(Dataset excerpts)
◇ ◇ ◇
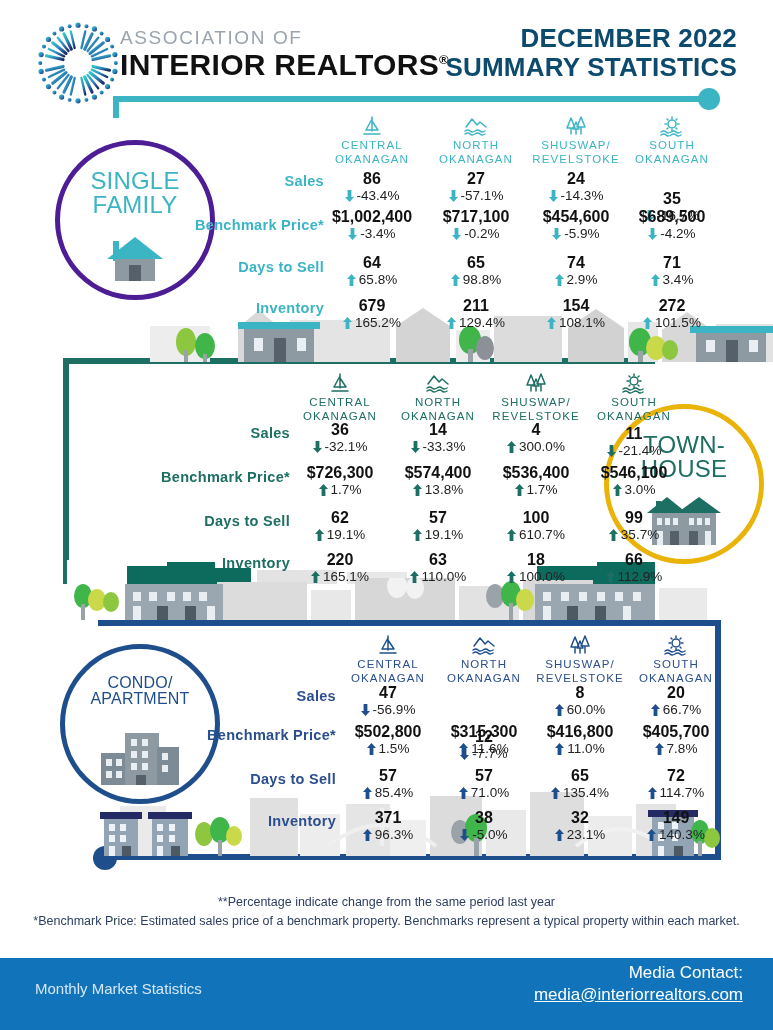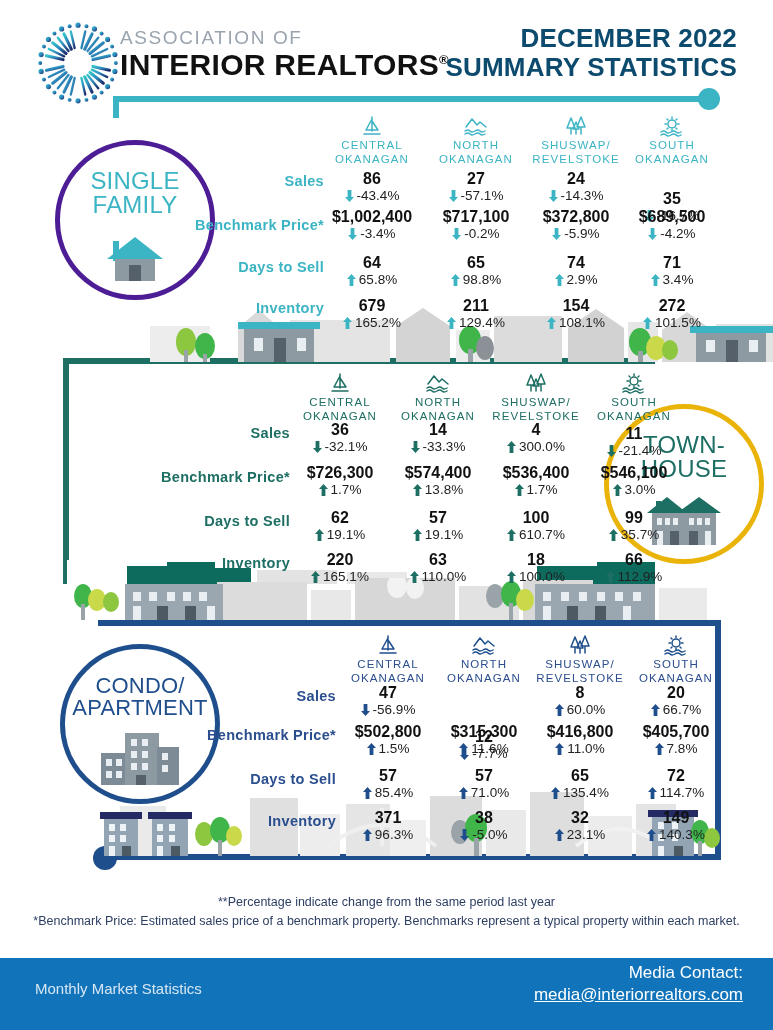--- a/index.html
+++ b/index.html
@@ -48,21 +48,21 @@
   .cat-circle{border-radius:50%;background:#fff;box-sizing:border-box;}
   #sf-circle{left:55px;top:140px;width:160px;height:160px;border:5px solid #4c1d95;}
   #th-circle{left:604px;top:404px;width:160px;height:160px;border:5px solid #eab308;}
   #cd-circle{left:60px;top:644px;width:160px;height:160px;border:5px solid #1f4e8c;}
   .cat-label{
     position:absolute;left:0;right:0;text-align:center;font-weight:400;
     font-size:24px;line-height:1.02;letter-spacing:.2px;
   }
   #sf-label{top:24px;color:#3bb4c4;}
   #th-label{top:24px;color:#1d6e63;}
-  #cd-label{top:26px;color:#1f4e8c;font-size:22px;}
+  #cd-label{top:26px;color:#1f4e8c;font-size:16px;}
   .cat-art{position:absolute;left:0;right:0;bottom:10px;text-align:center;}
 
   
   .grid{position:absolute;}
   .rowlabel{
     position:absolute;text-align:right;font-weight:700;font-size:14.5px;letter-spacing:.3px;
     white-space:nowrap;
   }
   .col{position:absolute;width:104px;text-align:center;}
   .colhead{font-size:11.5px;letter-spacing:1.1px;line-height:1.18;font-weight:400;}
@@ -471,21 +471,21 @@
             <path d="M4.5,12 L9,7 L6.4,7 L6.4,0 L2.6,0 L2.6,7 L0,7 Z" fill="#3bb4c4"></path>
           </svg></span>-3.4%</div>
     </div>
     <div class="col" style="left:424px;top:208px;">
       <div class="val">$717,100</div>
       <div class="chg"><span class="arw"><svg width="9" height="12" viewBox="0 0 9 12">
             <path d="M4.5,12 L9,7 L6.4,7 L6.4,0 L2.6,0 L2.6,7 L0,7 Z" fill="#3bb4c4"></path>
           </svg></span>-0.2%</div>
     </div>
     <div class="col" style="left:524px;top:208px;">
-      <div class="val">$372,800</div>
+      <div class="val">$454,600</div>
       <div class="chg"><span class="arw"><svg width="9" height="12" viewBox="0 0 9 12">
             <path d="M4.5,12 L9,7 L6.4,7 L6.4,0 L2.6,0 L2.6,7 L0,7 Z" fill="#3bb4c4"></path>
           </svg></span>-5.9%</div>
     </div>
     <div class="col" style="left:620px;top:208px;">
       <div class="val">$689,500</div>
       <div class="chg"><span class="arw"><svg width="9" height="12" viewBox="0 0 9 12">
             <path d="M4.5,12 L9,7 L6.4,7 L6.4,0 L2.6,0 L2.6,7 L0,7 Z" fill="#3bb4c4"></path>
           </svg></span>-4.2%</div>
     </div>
◇ ◇ ◇
• **DIRECTIONS FOR THIS TASK**: Set down all of the entries exactly as they appear, but keep the images out.

• **COMPLETED EXERCISE**:
--- a/index.html
+++ b/index.html
@@ -48,21 +48,21 @@
   .cat-circle{border-radius:50%;background:#fff;box-sizing:border-box;}
   #sf-circle{left:55px;top:140px;width:160px;height:160px;border:5px solid #4c1d95;}
   #th-circle{left:604px;top:404px;width:160px;height:160px;border:5px solid #eab308;}
   #cd-circle{left:60px;top:644px;width:160px;height:160px;border:5px solid #1f4e8c;}
   .cat-label{
     position:absolute;left:0;right:0;text-align:center;font-weight:400;
     font-size:24px;line-height:1.02;letter-spacing:.2px;
   }
   #sf-label{top:24px;color:#3bb4c4;}
   #th-label{top:24px;color:#1d6e63;}
-  #cd-label{top:26px;color:#1f4e8c;font-size:22px;}
+  #cd-label{top:26px;color:#1f4e8c;font-size:16px;}
   .cat-art{position:absolute;left:0;right:0;bottom:10px;text-align:center;}
 
   
   .grid{position:absolute;}
   .rowlabel{
     position:absolute;text-align:right;font-weight:700;font-size:14.5px;letter-spacing:.3px;
     white-space:nowrap;
   }
   .col{position:absolute;width:104px;text-align:center;}
   .colhead{font-size:11.5px;letter-spacing:1.1px;line-height:1.18;font-weight:400;}
@@ -471,21 +471,21 @@
             <path d="M4.5,12 L9,7 L6.4,7 L6.4,0 L2.6,0 L2.6,7 L0,7 Z" fill="#3bb4c4"></path>
           </svg></span>-3.4%</div>
     </div>
     <div class="col" style="left:424px;top:208px;">
       <div class="val">$717,100</div>
       <div class="chg"><span class="arw"><svg width="9" height="12" viewBox="0 0 9 12">
             <path d="M4.5,12 L9,7 L6.4,7 L6.4,0 L2.6,0 L2.6,7 L0,7 Z" fill="#3bb4c4"></path>
           </svg></span>-0.2%</div>
     </div>
     <div class="col" style="left:524px;top:208px;">
-      <div class="val">$372,800</div>
+      <div class="val">$454,600</div>
       <div class="chg"><span class="arw"><svg width="9" height="12" viewBox="0 0 9 12">
             <path d="M4.5,12 L9,7 L6.4,7 L6.4,0 L2.6,0 L2.6,7 L0,7 Z" fill="#3bb4c4"></path>
           </svg></span>-5.9%</div>
     </div>
     <div class="col" style="left:620px;top:208px;">
       <div class="val">$689,500</div>
       <div class="chg"><span class="arw"><svg width="9" height="12" viewBox="0 0 9 12">
             <path d="M4.5,12 L9,7 L6.4,7 L6.4,0 L2.6,0 L2.6,7 L0,7 Z" fill="#3bb4c4"></path>
           </svg></span>-4.2%</div>
     </div>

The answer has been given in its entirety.